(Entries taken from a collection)
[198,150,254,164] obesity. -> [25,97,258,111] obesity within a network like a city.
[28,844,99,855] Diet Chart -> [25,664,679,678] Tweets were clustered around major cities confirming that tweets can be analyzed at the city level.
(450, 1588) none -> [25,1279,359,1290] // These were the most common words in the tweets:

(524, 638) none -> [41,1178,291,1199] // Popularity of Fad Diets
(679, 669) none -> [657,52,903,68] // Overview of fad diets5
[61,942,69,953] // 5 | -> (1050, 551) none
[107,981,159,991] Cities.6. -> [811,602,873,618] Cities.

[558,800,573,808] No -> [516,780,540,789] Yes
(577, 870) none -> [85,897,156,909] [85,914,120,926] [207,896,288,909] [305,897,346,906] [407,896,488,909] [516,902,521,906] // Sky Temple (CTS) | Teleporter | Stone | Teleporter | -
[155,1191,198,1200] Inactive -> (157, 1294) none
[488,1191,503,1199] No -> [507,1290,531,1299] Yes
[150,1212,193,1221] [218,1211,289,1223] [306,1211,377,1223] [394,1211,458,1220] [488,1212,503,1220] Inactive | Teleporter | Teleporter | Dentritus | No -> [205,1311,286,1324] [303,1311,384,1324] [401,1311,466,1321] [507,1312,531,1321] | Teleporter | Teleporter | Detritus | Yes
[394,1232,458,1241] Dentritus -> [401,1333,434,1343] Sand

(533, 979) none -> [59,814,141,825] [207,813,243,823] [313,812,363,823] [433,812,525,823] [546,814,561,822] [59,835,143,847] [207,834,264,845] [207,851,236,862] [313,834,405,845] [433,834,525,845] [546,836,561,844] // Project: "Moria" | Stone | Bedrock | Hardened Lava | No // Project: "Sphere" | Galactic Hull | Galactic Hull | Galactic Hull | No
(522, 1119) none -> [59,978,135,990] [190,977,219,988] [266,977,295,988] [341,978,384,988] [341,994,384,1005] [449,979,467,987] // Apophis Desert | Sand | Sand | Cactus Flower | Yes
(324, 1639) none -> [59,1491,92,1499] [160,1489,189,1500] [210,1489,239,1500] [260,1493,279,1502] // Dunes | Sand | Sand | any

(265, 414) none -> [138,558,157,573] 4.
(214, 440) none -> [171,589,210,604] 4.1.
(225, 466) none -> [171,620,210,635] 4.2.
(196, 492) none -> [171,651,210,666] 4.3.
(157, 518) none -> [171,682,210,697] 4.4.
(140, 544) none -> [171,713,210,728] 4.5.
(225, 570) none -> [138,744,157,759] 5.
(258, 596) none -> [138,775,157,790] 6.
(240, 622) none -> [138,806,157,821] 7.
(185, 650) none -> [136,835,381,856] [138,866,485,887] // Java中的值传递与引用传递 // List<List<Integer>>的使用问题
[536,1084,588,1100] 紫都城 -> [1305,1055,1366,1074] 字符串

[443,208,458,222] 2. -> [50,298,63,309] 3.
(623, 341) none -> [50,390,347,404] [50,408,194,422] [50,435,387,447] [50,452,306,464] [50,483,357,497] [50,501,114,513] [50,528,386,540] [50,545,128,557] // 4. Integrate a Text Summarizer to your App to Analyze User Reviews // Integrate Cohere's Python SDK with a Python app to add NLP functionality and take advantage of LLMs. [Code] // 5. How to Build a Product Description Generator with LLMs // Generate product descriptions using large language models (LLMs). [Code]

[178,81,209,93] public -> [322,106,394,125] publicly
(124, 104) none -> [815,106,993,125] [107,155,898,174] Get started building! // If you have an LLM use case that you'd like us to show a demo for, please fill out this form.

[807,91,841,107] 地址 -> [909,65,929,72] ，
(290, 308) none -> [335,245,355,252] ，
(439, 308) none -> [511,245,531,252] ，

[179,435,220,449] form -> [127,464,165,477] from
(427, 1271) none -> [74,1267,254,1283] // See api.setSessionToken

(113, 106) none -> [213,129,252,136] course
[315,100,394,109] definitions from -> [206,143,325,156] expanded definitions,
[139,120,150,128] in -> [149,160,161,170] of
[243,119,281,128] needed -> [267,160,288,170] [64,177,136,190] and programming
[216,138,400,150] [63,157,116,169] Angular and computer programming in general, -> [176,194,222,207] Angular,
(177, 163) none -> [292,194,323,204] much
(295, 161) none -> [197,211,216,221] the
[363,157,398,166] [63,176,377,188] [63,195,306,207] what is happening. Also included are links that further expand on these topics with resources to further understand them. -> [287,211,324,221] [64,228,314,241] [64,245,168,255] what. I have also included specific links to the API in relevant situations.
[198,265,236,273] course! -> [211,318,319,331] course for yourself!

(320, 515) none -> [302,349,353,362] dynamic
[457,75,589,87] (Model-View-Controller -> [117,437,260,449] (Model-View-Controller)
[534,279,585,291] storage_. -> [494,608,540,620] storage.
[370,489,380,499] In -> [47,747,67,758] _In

* _Task item_:
Give the entries again exactly, every one.

* _Exercise answer_:
[198,150,254,164] obesity. -> [25,97,258,111] obesity within a network like a city.
[28,844,99,855] Diet Chart -> [25,664,679,678] Tweets were clustered around major cities confirming that tweets can be analyzed at the city level.
(450, 1588) none -> [25,1279,359,1290] // These were the most common words in the tweets:

(524, 638) none -> [41,1178,291,1199] // Popularity of Fad Diets
(679, 669) none -> [657,52,903,68] // Overview of fad diets5
[61,942,69,953] // 5 | -> (1050, 551) none
[107,981,159,991] Cities.6. -> [811,602,873,618] Cities.

[558,800,573,808] No -> [516,780,540,789] Yes
(577, 870) none -> [85,897,156,909] [85,914,120,926] [207,896,288,909] [305,897,346,906] [407,896,488,909] [516,902,521,906] // Sky Temple (CTS) | Teleporter | Stone | Teleporter | -
[155,1191,198,1200] Inactive -> (157, 1294) none
[488,1191,503,1199] No -> [507,1290,531,1299] Yes
[150,1212,193,1221] [218,1211,289,1223] [306,1211,377,1223] [394,1211,458,1220] [488,1212,503,1220] Inactive | Teleporter | Teleporter | Dentritus | No -> [205,1311,286,1324] [303,1311,384,1324] [401,1311,466,1321] [507,1312,531,1321] | Teleporter | Teleporter | Detritus | Yes
[394,1232,458,1241] Dentritus -> [401,1333,434,1343] Sand

(533, 979) none -> [59,814,141,825] [207,813,243,823] [313,812,363,823] [433,812,525,823] [546,814,561,822] [59,835,143,847] [207,834,264,845] [207,851,236,862] [313,834,405,845] [433,834,525,845] [546,836,561,844] // Project: "Moria" | Stone | Bedrock | Hardened Lava | No // Project: "Sphere" | Galactic Hull | Galactic Hull | Galactic Hull | No
(522, 1119) none -> [59,978,135,990] [190,977,219,988] [266,977,295,988] [341,978,384,988] [341,994,384,1005] [449,979,467,987] // Apophis Desert | Sand | Sand | Cactus Flower | Yes
(324, 1639) none -> [59,1491,92,1499] [160,1489,189,1500] [210,1489,239,1500] [260,1493,279,1502] // Dunes | Sand | Sand | any

(265, 414) none -> [138,558,157,573] 4.
(214, 440) none -> [171,589,210,604] 4.1.
(225, 466) none -> [171,620,210,635] 4.2.
(196, 492) none -> [171,651,210,666] 4.3.
(157, 518) none -> [171,682,210,697] 4.4.
(140, 544) none -> [171,713,210,728] 4.5.
(225, 570) none -> [138,744,157,759] 5.
(258, 596) none -> [138,775,157,790] 6.
(240, 622) none -> [138,806,157,821] 7.
(185, 650) none -> [136,835,381,856] [138,866,485,887] // Java中的值传递与引用传递 // List<List<Integer>>的使用问题
[536,1084,588,1100] 紫都城 -> [1305,1055,1366,1074] 字符串

[443,208,458,222] 2. -> [50,298,63,309] 3.
(623, 341) none -> [50,390,347,404] [50,408,194,422] [50,435,387,447] [50,452,306,464] [50,483,357,497] [50,501,114,513] [50,528,386,540] [50,545,128,557] // 4. Integrate a Text Summarizer to your App to Analyze User Reviews // Integrate Cohere's Python SDK with a Python app to add NLP functionality and take advantage of LLMs. [Code] // 5. How to Build a Product Description Generator with LLMs // Generate product descriptions using large language models (LLMs). [Code]

[178,81,209,93] public -> [322,106,394,125] publicly
(124, 104) none -> [815,106,993,125] [107,155,898,174] Get started building! // If you have an LLM use case that you'd like us to show a demo for, please fill out this form.

[807,91,841,107] 地址 -> [909,65,929,72] ，
(290, 308) none -> [335,245,355,252] ，
(439, 308) none -> [511,245,531,252] ，

[179,435,220,449] form -> [127,464,165,477] from
(427, 1271) none -> [74,1267,254,1283] // See api.setSessionToken

(113, 106) none -> [213,129,252,136] course
[315,100,394,109] definitions from -> [206,143,325,156] expanded definitions,
[139,120,150,128] in -> [149,160,161,170] of
[243,119,281,128] needed -> [267,160,288,170] [64,177,136,190] and programming
[216,138,400,150] [63,157,116,169] Angular and computer programming in general, -> [176,194,222,207] Angular,
(177, 163) none -> [292,194,323,204] much
(295, 161) none -> [197,211,216,221] the
[363,157,398,166] [63,176,377,188] [63,195,306,207] what is happening. Also included are links that further expand on these topics with resources to further understand them. -> [287,211,324,221] [64,228,314,241] [64,245,168,255] what. I have also included specific links to the API in relevant situations.
[198,265,236,273] course! -> [211,318,319,331] course for yourself!

(320, 515) none -> [302,349,353,362] dynamic
[457,75,589,87] (Model-View-Controller -> [117,437,260,449] (Model-View-Controller)
[534,279,585,291] storage_. -> [494,608,540,620] storage.
[370,489,380,499] In -> [47,747,67,758] _In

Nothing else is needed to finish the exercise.